Copy out the entries exactly, from the first line to the last.

▸ Data items
::::

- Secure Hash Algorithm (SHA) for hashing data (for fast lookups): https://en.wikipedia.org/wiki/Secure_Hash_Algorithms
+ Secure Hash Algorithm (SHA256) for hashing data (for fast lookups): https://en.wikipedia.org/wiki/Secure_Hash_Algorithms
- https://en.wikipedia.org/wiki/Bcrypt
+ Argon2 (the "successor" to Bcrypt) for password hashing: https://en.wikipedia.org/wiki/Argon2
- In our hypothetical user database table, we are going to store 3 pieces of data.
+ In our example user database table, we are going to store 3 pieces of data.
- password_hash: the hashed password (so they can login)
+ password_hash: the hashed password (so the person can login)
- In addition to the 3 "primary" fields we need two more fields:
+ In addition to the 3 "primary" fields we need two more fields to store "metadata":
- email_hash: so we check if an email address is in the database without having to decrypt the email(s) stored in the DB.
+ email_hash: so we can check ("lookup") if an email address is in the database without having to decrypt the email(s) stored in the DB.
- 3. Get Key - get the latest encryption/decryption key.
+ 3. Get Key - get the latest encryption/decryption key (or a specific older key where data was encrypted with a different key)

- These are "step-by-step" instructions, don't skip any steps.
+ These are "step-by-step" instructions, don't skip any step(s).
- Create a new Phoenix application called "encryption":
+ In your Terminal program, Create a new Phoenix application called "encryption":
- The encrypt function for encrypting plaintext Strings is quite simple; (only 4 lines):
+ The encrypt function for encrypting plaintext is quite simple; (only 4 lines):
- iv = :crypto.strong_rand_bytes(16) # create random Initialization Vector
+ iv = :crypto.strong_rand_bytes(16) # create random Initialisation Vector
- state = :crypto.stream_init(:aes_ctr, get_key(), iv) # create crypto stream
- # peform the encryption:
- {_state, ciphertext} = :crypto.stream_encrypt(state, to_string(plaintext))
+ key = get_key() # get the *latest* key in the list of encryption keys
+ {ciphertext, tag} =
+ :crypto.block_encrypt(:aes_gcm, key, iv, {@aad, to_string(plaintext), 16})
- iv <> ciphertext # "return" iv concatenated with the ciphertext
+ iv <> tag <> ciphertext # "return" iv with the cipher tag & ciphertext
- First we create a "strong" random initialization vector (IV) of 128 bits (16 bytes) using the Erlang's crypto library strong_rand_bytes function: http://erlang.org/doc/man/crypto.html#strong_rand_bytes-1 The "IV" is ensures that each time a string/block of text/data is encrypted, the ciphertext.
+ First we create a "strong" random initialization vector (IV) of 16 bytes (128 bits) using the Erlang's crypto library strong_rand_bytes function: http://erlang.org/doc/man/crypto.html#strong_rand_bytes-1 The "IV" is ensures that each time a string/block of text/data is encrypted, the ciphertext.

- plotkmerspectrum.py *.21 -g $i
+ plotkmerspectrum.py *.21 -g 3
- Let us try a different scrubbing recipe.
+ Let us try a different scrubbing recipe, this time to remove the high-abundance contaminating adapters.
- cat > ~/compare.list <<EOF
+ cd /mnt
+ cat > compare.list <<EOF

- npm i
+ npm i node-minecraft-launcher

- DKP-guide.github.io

::::

▸ Solution
- Secure Hash Algorithm (SHA) for hashing data (for fast lookups): https://en.wikipedia.org/wiki/Secure_Hash_Algorithms
+ Secure Hash Algorithm (SHA256) for hashing data (for fast lookups): https://en.wikipedia.org/wiki/Secure_Hash_Algorithms
- https://en.wikipedia.org/wiki/Bcrypt
+ Argon2 (the "successor" to Bcrypt) for password hashing: https://en.wikipedia.org/wiki/Argon2
- In our hypothetical user database table, we are going to store 3 pieces of data.
+ In our example user database table, we are going to store 3 pieces of data.
- password_hash: the hashed password (so they can login)
+ password_hash: the hashed password (so the person can login)
- In addition to the 3 "primary" fields we need two more fields:
+ In addition to the 3 "primary" fields we need two more fields to store "metadata":
- email_hash: so we check if an email address is in the database without having to decrypt the email(s) stored in the DB.
+ email_hash: so we can check ("lookup") if an email address is in the database without having to decrypt the email(s) stored in the DB.
- 3. Get Key - get the latest encryption/decryption key.
+ 3. Get Key - get the latest encryption/decryption key (or a specific older key where data was encrypted with a different key)

- These are "step-by-step" instructions, don't skip any steps.
+ These are "step-by-step" instructions, don't skip any step(s).
- Create a new Phoenix application called "encryption":
+ In your Terminal program, Create a new Phoenix application called "encryption":
- The encrypt function for encrypting plaintext Strings is quite simple; (only 4 lines):
+ The encrypt function for encrypting plaintext is quite simple; (only 4 lines):
- iv = :crypto.strong_rand_bytes(16) # create random Initialization Vector
+ iv = :crypto.strong_rand_bytes(16) # create random Initialisation Vector
- state = :crypto.stream_init(:aes_ctr, get_key(), iv) # create crypto stream
- # peform the encryption:
- {_state, ciphertext} = :crypto.stream_encrypt(state, to_string(plaintext))
+ key = get_key() # get the *latest* key in the list of encryption keys
+ {ciphertext, tag} =
+ :crypto.block_encrypt(:aes_gcm, key, iv, {@aad, to_string(plaintext), 16})
- iv <> ciphertext # "return" iv concatenated with the ciphertext
+ iv <> tag <> ciphertext # "return" iv with the cipher tag & ciphertext
- First we create a "strong" random initialization vector (IV) of 128 bits (16 bytes) using the Erlang's crypto library strong_rand_bytes function: http://erlang.org/doc/man/crypto.html#strong_rand_bytes-1 The "IV" is ensures that each time a string/block of text/data is encrypted, the ciphertext.
+ First we create a "strong" random initialization vector (IV) of 16 bytes (128 bits) using the Erlang's crypto library strong_rand_bytes function: http://erlang.org/doc/man/crypto.html#strong_rand_bytes-1 The "IV" is ensures that each time a string/block of text/data is encrypted, the ciphertext.

- plotkmerspectrum.py *.21 -g $i
+ plotkmerspectrum.py *.21 -g 3
- Let us try a different scrubbing recipe.
+ Let us try a different scrubbing recipe, this time to remove the high-abundance contaminating adapters.
- cat > ~/compare.list <<EOF
+ cd /mnt
+ cat > compare.list <<EOF

- npm i
+ npm i node-minecraft-launcher

- DKP-guide.github.io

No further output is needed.